WHAT THE TASK ASKS.
Every record must be copied exactly, from first line to last.

── DATA FOR THIS TASK ──

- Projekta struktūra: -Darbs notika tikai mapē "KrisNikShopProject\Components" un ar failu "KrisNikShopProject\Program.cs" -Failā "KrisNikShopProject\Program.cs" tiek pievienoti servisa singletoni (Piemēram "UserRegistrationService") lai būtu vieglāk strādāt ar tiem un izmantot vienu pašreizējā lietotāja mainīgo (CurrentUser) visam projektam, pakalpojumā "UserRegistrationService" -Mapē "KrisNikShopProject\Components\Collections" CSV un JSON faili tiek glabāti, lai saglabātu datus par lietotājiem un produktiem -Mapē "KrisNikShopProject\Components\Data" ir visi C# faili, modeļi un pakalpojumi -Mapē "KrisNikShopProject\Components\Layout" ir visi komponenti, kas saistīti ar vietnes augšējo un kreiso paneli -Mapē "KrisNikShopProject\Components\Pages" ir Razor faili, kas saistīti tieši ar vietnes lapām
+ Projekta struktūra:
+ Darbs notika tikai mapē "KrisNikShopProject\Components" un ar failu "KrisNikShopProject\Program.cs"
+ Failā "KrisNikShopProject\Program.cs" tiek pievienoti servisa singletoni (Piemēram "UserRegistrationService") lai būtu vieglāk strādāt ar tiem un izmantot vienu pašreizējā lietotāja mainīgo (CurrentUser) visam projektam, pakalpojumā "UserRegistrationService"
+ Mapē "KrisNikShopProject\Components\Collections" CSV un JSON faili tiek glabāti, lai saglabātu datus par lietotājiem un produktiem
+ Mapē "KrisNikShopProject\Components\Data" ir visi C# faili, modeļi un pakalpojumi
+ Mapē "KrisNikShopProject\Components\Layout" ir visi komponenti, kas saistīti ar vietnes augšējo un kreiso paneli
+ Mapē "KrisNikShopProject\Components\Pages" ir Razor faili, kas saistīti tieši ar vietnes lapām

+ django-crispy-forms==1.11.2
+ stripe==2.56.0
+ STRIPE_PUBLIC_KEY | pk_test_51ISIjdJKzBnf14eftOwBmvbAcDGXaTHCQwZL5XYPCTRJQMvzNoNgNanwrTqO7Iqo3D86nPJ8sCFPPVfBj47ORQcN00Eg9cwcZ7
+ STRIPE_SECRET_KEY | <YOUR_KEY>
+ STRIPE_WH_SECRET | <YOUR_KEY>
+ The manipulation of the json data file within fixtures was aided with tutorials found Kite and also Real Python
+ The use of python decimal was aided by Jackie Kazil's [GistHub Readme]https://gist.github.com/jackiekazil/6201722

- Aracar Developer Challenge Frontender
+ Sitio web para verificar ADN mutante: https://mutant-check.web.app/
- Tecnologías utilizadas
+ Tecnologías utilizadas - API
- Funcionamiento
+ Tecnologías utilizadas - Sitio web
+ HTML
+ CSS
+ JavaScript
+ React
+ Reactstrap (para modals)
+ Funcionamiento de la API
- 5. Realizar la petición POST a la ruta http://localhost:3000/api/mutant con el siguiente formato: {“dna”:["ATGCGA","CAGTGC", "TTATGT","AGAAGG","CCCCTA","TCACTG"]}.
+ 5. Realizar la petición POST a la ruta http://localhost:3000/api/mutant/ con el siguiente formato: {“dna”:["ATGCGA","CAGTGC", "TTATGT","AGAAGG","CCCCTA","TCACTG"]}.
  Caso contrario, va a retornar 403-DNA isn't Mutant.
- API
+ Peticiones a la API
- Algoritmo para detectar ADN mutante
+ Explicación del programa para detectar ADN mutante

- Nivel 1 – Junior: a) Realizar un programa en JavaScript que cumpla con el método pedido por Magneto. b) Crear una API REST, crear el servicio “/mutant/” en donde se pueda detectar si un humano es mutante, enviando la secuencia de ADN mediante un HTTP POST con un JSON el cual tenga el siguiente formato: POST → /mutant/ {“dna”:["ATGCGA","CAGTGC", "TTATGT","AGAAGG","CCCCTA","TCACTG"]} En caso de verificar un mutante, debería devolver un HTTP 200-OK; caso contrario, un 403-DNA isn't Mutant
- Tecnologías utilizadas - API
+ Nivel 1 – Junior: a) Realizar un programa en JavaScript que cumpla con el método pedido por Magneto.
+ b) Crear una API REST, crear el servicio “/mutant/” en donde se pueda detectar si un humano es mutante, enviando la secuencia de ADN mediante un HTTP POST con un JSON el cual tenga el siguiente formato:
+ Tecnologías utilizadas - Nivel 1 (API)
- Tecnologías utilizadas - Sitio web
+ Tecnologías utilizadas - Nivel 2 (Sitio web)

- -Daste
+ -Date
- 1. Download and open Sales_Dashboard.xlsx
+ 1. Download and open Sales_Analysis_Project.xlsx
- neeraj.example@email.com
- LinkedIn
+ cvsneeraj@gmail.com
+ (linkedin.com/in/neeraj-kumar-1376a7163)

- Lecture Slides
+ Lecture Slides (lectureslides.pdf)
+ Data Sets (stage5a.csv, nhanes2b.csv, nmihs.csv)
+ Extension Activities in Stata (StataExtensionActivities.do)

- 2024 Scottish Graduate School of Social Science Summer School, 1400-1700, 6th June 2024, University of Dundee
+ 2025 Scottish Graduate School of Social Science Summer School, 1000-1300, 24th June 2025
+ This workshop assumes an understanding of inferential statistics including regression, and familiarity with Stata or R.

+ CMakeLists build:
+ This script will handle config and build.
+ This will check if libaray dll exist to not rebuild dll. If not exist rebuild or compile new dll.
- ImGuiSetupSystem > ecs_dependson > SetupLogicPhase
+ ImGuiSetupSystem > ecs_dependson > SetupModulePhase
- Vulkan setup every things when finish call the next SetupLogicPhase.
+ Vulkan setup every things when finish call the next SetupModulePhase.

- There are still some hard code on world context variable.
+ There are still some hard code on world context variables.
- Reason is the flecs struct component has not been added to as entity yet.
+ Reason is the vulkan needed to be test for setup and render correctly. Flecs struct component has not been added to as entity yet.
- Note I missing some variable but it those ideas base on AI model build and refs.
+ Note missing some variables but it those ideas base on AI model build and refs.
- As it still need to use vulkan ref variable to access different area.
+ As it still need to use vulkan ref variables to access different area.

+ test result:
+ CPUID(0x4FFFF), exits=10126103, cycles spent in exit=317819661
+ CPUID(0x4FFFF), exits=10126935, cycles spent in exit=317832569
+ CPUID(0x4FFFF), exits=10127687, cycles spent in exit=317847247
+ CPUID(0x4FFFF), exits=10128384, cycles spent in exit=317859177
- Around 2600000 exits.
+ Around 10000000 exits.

───

RESPONSE AREA.
- Projekta struktūra: -Darbs notika tikai mapē "KrisNikShopProject\Components" un ar failu "KrisNikShopProject\Program.cs" -Failā "KrisNikShopProject\Program.cs" tiek pievienoti servisa singletoni (Piemēram "UserRegistrationService") lai būtu vieglāk strādāt ar tiem un izmantot vienu pašreizējā lietotāja mainīgo (CurrentUser) visam projektam, pakalpojumā "UserRegistrationService" -Mapē "KrisNikShopProject\Components\Collections" CSV un JSON faili tiek glabāti, lai saglabātu datus par lietotājiem un produktiem -Mapē "KrisNikShopProject\Components\Data" ir visi C# faili, modeļi un pakalpojumi -Mapē "KrisNikShopProject\Components\Layout" ir visi komponenti, kas saistīti ar vietnes augšējo un kreiso paneli -Mapē "KrisNikShopProject\Components\Pages" ir Razor faili, kas saistīti tieši ar vietnes lapām
+ Projekta struktūra:
+ Darbs notika tikai mapē "KrisNikShopProject\Components" un ar failu "KrisNikShopProject\Program.cs"
+ Failā "KrisNikShopProject\Program.cs" tiek pievienoti servisa singletoni (Piemēram "UserRegistrationService") lai būtu vieglāk strādāt ar tiem un izmantot vienu pašreizējā lietotāja mainīgo (CurrentUser) visam projektam, pakalpojumā "UserRegistrationService"
+ Mapē "KrisNikShopProject\Components\Collections" CSV un JSON faili tiek glabāti, lai saglabātu datus par lietotājiem un produktiem
+ Mapē "KrisNikShopProject\Components\Data" ir visi C# faili, modeļi un pakalpojumi
+ Mapē "KrisNikShopProject\Components\Layout" ir visi komponenti, kas saistīti ar vietnes augšējo un kreiso paneli
+ Mapē "KrisNikShopProject\Components\Pages" ir Razor faili, kas saistīti tieši ar vietnes lapām

+ django-crispy-forms==1.11.2
+ stripe==2.56.0
+ STRIPE_PUBLIC_KEY | pk_test_51ISIjdJKzBnf14eftOwBmvbAcDGXaTHCQwZL5XYPCTRJQMvzNoNgNanwrTqO7Iqo3D86nPJ8sCFPPVfBj47ORQcN00Eg9cwcZ7
+ STRIPE_SECRET_KEY | <YOUR_KEY>
+ STRIPE_WH_SECRET | <YOUR_KEY>
+ The manipulation of the json data file within fixtures was aided with tutorials found Kite and also Real Python
+ The use of python decimal was aided by Jackie Kazil's [GistHub Readme]https://gist.github.com/jackiekazil/6201722

- Aracar Developer Challenge Frontender
+ Sitio web para verificar ADN mutante: https://mutant-check.web.app/
- Tecnologías utilizadas
+ Tecnologías utilizadas - API
- Funcionamiento
+ Tecnologías utilizadas - Sitio web
+ HTML
+ CSS
+ JavaScript
+ React
+ Reactstrap (para modals)
+ Funcionamiento de la API
- 5. Realizar la petición POST a la ruta http://localhost:3000/api/mutant con el siguiente formato: {“dna”:["ATGCGA","CAGTGC", "TTATGT","AGAAGG","CCCCTA","TCACTG"]}.
+ 5. Realizar la petición POST a la ruta http://localhost:3000/api/mutant/ con el siguiente formato: {“dna”:["ATGCGA","CAGTGC", "TTATGT","AGAAGG","CCCCTA","TCACTG"]}.
  Caso contrario, va a retornar 403-DNA isn't Mutant.
- API
+ Peticiones a la API
- Algoritmo para detectar ADN mutante
+ Explicación del programa para detectar ADN mutante

- Nivel 1 – Junior: a) Realizar un programa en JavaScript que cumpla con el método pedido por Magneto. b) Crear una API REST, crear el servicio “/mutant/” en donde se pueda detectar si un humano es mutante, enviando la secuencia de ADN mediante un HTTP POST con un JSON el cual tenga el siguiente formato: POST → /mutant/ {“dna”:["ATGCGA","CAGTGC", "TTATGT","AGAAGG","CCCCTA","TCACTG"]} En caso de verificar un mutante, debería devolver un HTTP 200-OK; caso contrario, un 403-DNA isn't Mutant
- Tecnologías utilizadas - API
+ Nivel 1 – Junior: a) Realizar un programa en JavaScript que cumpla con el método pedido por Magneto.
+ b) Crear una API REST, crear el servicio “/mutant/” en donde se pueda detectar si un humano es mutante, enviando la secuencia de ADN mediante un HTTP POST con un JSON el cual tenga el siguiente formato:
+ Tecnologías utilizadas - Nivel 1 (API)
- Tecnologías utilizadas - Sitio web
+ Tecnologías utilizadas - Nivel 2 (Sitio web)

- -Daste
+ -Date
- 1. Download and open Sales_Dashboard.xlsx
+ 1. Download and open Sales_Analysis_Project.xlsx
- neeraj.example@email.com
- LinkedIn
+ cvsneeraj@gmail.com
+ (linkedin.com/in/neeraj-kumar-1376a7163)

- Lecture Slides
+ Lecture Slides (lectureslides.pdf)
+ Data Sets (stage5a.csv, nhanes2b.csv, nmihs.csv)
+ Extension Activities in Stata (StataExtensionActivities.do)

- 2024 Scottish Graduate School of Social Science Summer School, 1400-1700, 6th June 2024, University of Dundee
+ 2025 Scottish Graduate School of Social Science Summer School, 1000-1300, 24th June 2025
+ This workshop assumes an understanding of inferential statistics including regression, and familiarity with Stata or R.

+ CMakeLists build:
+ This script will handle config and build.
+ This will check if libaray dll exist to not rebuild dll. If not exist rebuild or compile new dll.
- ImGuiSetupSystem > ecs_dependson > SetupLogicPhase
+ ImGuiSetupSystem > ecs_dependson > SetupModulePhase
- Vulkan setup every things when finish call the next SetupLogicPhase.
+ Vulkan setup every things when finish call the next SetupModulePhase.

- There are still some hard code on world context variable.
+ There are still some hard code on world context variables.
- Reason is the flecs struct component has not been added to as entity yet.
+ Reason is the vulkan needed to be test for setup and render correctly. Flecs struct component has not been added to as entity yet.
- Note I missing some variable but it those ideas base on AI model build and refs.
+ Note missing some variables but it those ideas base on AI model build and refs.
- As it still need to use vulkan ref variable to access different area.
+ As it still need to use vulkan ref variables to access different area.

+ test result:
+ CPUID(0x4FFFF), exits=10126103, cycles spent in exit=317819661
+ CPUID(0x4FFFF), exits=10126935, cycles spent in exit=317832569
+ CPUID(0x4FFFF), exits=10127687, cycles spent in exit=317847247
+ CPUID(0x4FFFF), exits=10128384, cycles spent in exit=317859177
- Around 2600000 exits.
+ Around 10000000 exits.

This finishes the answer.